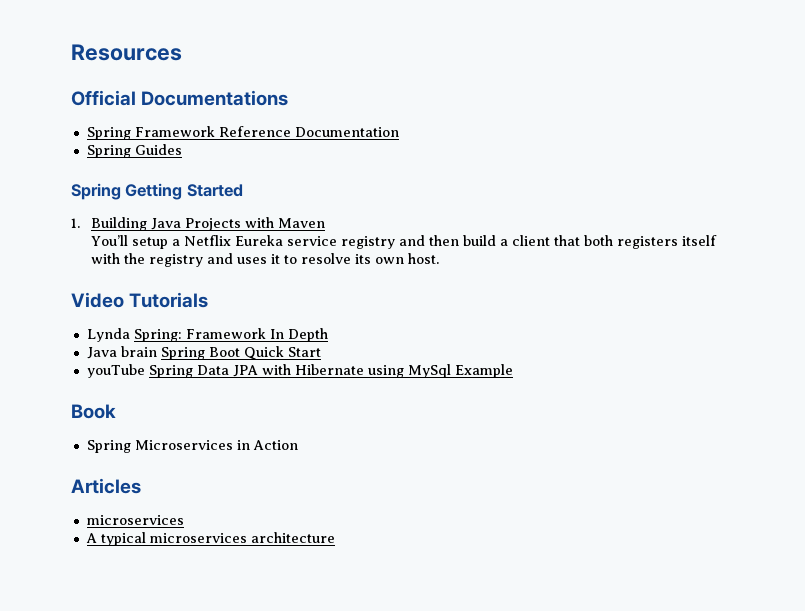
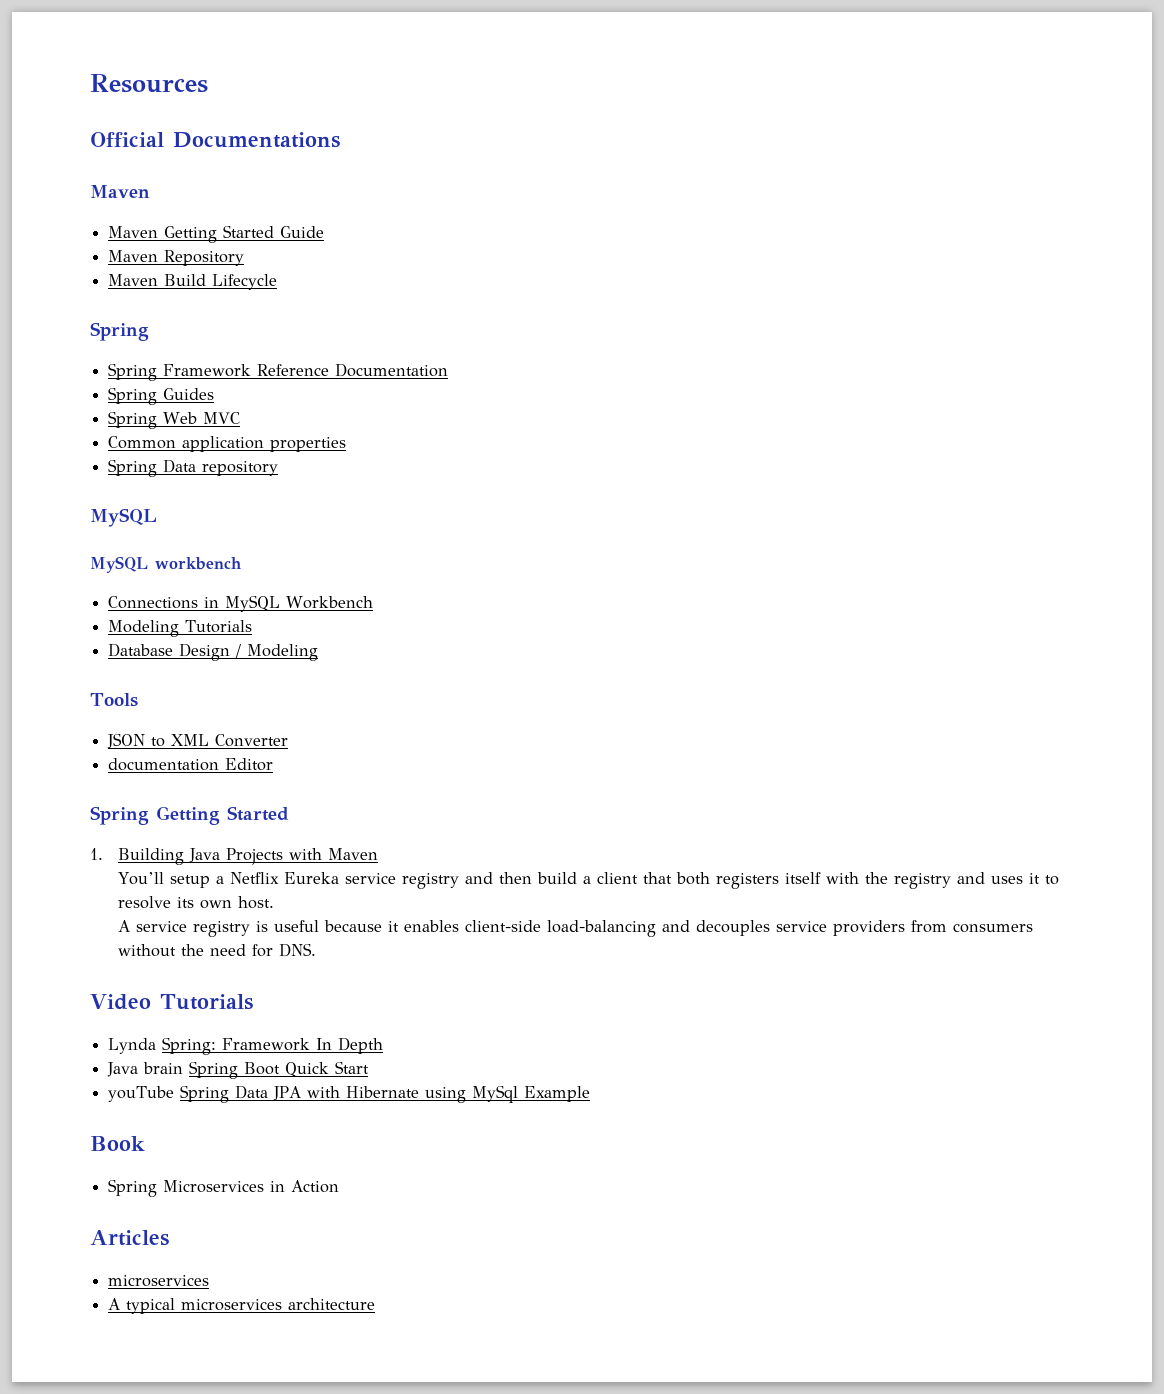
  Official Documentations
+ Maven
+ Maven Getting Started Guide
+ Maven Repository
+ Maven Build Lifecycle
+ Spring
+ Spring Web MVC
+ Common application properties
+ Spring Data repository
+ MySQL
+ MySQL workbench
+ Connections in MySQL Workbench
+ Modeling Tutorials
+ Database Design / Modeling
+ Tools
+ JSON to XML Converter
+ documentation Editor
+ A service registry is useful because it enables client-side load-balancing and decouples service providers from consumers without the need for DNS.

- **Required work**
From the entries above, return each line with the word "Spring" in it.

- **Reply to the task**
+ Spring
+ Spring Web MVC
+ Spring Data repository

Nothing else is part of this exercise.